§ **To do**
When a line below contains the string "family", show that line.
Exercise inputs: Begin
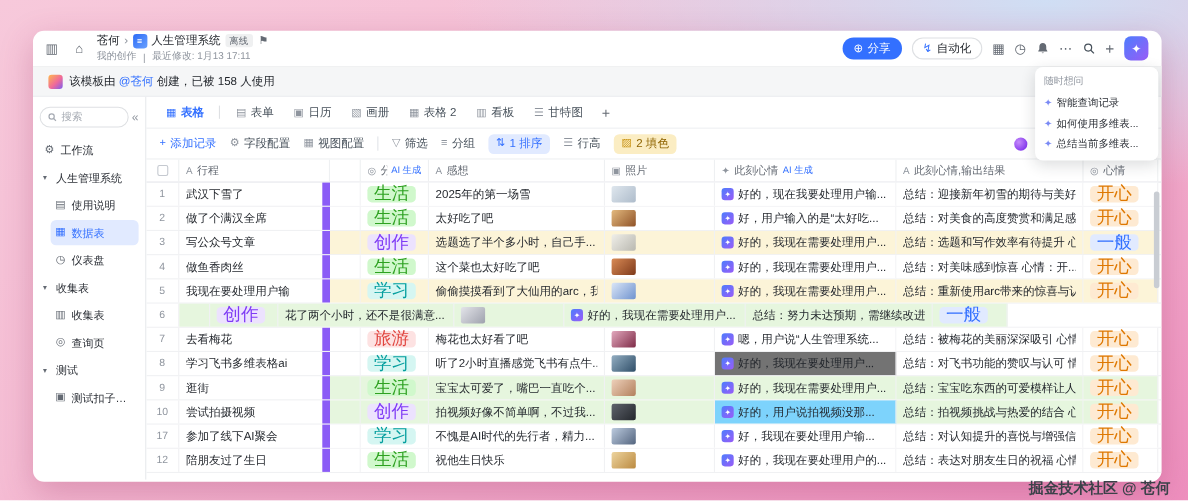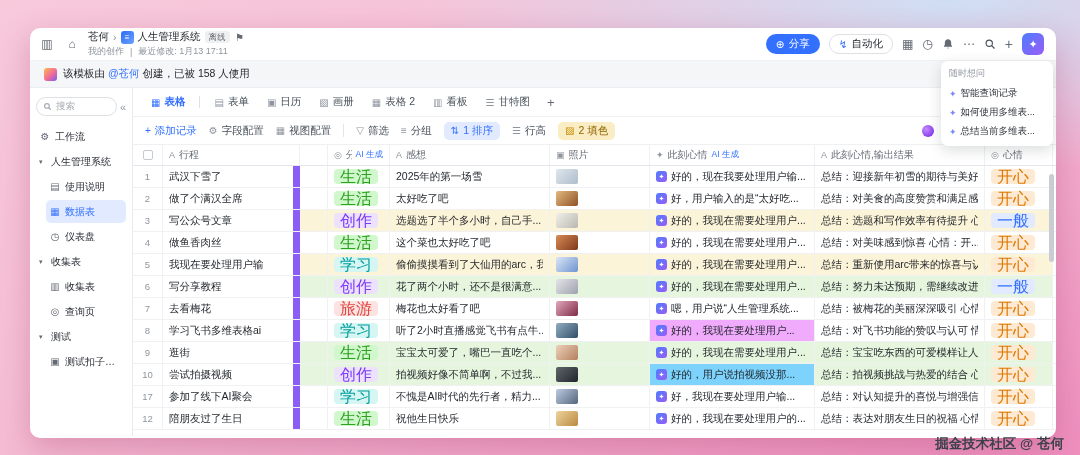--- a/index.html
+++ b/index.html
@@ -469,7 +469,6 @@
               </div>
               <div class="trow">
                 <div class="td td-num">6</div>
-                <div class="td td-trip" style="width: 137px;">写分享教程</div>
                 <div class="td" style="width: 28px; background: rgb(230, 246, 222);"></div>
                 <div class="td" style="width: 62px; background: rgb(230, 246, 222);">
                   <span class="badge" style="background: rgb(236, 226, 254); color: rgb(127, 59, 245);">创作</span>

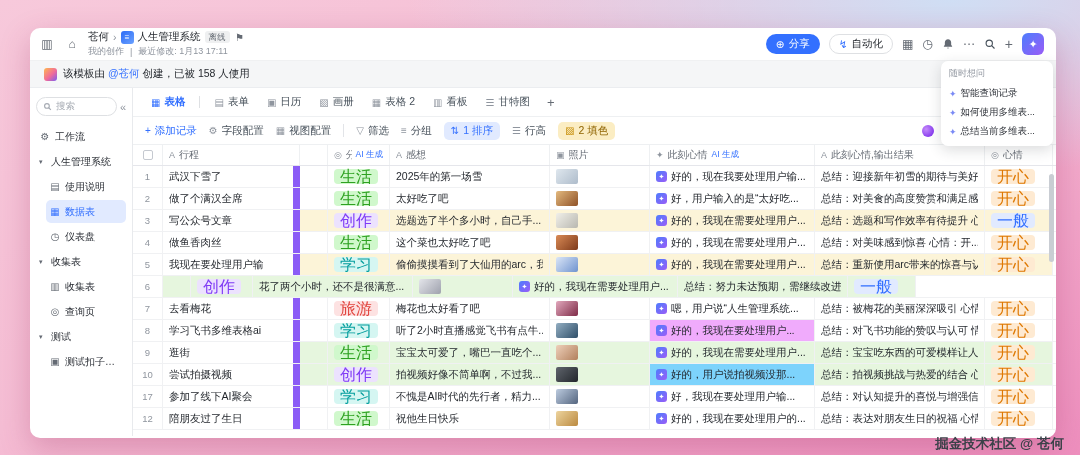--- a/index.html
+++ b/index.html
@@ -527,7 +527,7 @@
                 <div class="td" style="width: 100px; background: rgb(255, 255, 255);">
                   <span class="photo" style="background: linear-gradient(135deg, rgb(147, 174, 194), rgb(47, 78, 104));"></span>
                 </div>
-                <div class="td" style="width: 165px; background: #f0abfc; font-family: Liberation Serif, serif;">
+                <div class="td" style="width: 165px; background: #737373; font-family: Liberation Serif, serif;">
                   <span class="aicell-ico">✦</span>
                   <span class="cell-text">好的，我现在要处理用户...</span>
                 </div>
Exercise inputs: End
§ **The answer**
-                <div class="td" style="width: 165px; background: #f0abfc; font-family: Liberation Serif, serif;">
+                <div class="td" style="width: 165px; background: #737373; font-family: Liberation Serif, serif;">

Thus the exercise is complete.